Alexandre Rodtchenko, avant d’être un photographe au travail dans l’URSS construisant le socialisme sous la direction de Staline, vient des milieux cubistes-futuristes, c’est-à-dire de cette couche intellectuelle petite-bourgeoise happée par la modernité capitaliste dans une Russie encore totalement arriérée.
Fils d’un membre des milieux du théâtre et d’une blanchisseuse, Alexandre Mikhaïlovitch Rodtchenko est né le 23 novembre 1891 à Saint-Pétersbourg ; il fit ses études d’art à Kazan, puis à Moscou, à l’école de sculpture et d’arhitecture Stroganov. Il appartient au milieu des étudiants tournés vers la « modernité » occidentale et expose pour la première fois des œuvres à « l’exposition futuriste magasin » organisé par Vladimir Tatline en 1916 dans un magasin vide, rue Petrovka à Moscou.
Sa peinture à l’huile consistant en un autoportrait de la même année est tout à fait représentative de cette approche du futurisme russe, qui se situe à la croisée de l’impressionnisme et de l’expressionnisme. Les traits sont flous, et pourtant marqués en même temps, l’atmosphère se veut pesante et déjà on a l’accent mis sur les espaces géométriques, que ce soit avec le costume et la chemise, ou bien le visage.
Le futurisme se voudra supérieur à ses prédécesseurs impressionnistes ou expressionnistes en supprimant toute trace d’objet dans ses œuvres ; le suprématisme de Kazimir Malevitch en sera l’aboutissement le plus formalisé.
Alexandre Rodtchenko a un cheminement strictement parallèle, il est partie prenante de cette tendance à l’abstraction, même s’il se posera en concurrent du suprématisme. Voici par exemple Composition n°50, de la série des « mouvements compositionnels colorés et des espaces projetés ».
On retrouve les mêmes obsessions que chez Kazimir Malevitch, la même tentative de former des surfaces qui s’insèrent les unes dans les autres, avec une disposition colorée cherchant à contribuer au rythme d’une sorte de représentation abstraite censée avoir une vie en soi.

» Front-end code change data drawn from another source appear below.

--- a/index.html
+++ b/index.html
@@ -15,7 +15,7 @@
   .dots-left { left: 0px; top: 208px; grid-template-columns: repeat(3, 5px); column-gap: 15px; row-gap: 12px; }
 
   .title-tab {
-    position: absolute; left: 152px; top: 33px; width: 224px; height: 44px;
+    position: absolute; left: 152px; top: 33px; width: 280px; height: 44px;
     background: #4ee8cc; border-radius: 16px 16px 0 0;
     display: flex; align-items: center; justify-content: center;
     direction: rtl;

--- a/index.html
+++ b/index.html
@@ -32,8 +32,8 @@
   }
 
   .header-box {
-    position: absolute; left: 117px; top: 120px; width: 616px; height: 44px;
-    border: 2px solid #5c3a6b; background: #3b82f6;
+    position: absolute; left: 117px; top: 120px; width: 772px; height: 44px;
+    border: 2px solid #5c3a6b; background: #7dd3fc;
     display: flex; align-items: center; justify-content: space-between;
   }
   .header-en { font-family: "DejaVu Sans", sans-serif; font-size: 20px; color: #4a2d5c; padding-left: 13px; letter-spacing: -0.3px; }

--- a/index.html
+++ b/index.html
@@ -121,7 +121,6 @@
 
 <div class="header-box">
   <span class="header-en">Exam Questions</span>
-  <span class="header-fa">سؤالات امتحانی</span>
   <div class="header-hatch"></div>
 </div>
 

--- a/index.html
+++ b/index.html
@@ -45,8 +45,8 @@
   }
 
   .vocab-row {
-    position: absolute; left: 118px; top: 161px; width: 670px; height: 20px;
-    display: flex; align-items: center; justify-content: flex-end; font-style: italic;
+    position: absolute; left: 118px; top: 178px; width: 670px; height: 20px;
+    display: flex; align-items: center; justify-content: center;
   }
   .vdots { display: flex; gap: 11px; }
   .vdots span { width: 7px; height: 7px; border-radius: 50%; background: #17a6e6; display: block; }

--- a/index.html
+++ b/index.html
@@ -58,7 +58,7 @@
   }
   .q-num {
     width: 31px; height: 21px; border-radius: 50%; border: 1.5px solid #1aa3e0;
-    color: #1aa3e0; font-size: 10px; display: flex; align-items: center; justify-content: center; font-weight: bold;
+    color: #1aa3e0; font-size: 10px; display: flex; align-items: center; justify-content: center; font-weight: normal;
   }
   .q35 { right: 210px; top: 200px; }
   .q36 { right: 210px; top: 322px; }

Les œuvres d’Alexandre Rodtchenko ne sont ici pas originelles en soi, même si elles témoignent d’une compréhension très approfondie de la problématique futuriste d’une représentation s’appuyant sur le triptyque poids – vitesse – mouvement.
Voici une œuvre 1919, une « construction », une œuvre exprimant cela de la manière la plus incisive, la plus vigoureuse.
Alexandre Rodtchenko n’échappe pas non plus évidemment à la perspective russe issue des icônes, avec tout ce que cela sous-tend comme force du symbolique dans la représentation. Il y a à la fois une quête de mouvement de la représentation, mais aussi de pureté.
On retrouve particulièrement cet aspect dans la Composition n°68 (« nature morte ») de 1918, ou encore notamment avec la Composition n°65 de la série « concentration de couleur », de la même année.
Alexandre Rodtchenko travailla aussi de manière significative les lignes et c’est ici un aspect d’importance pour ses activités photographiques ultérieurs. Les lignes qu’il conçoit sont toujours spatialisées, elles ne sont pas tant abstraction que tentative de représentation graphique. On retrouve ici tout à fait un esprit bourgeois cartésien, soucieux de géométrisation.
Voici les Lignes sur une base verte n°92, de 1919, ainsi que des Etudes pour une construction de 1921, ainsi que Construction no. 126 de 1920.
Enfin, Alexandre Rodtchenko fit naturellement, dans cet esprit, des tentatives assumant directement l’abstraction. Voici Deux cercles n°127, de 1920, ainsi qu’une réponse directe au carré blanc sur fond blanc de Kazimir Malevitch : Peinture non-objective n°80 (noir sur noir) de 1918.
Cette démarche radicale-nihiliste culmina avec trois dernières peintures, exposées lors de l’exposition futuriste 5×5=25.
Pure couleur rouge, Pure couleur jaune et Pure couleur bleue symbolisaient pour Alexandre Rodtchenko la fin de la peinture comme expression artistique. Les couleurs pures écrasaient toute possibilité de représentation de l’objet. On en arrive à la même abstraction que le suprématisme, le même cul-de-sac idéaliste.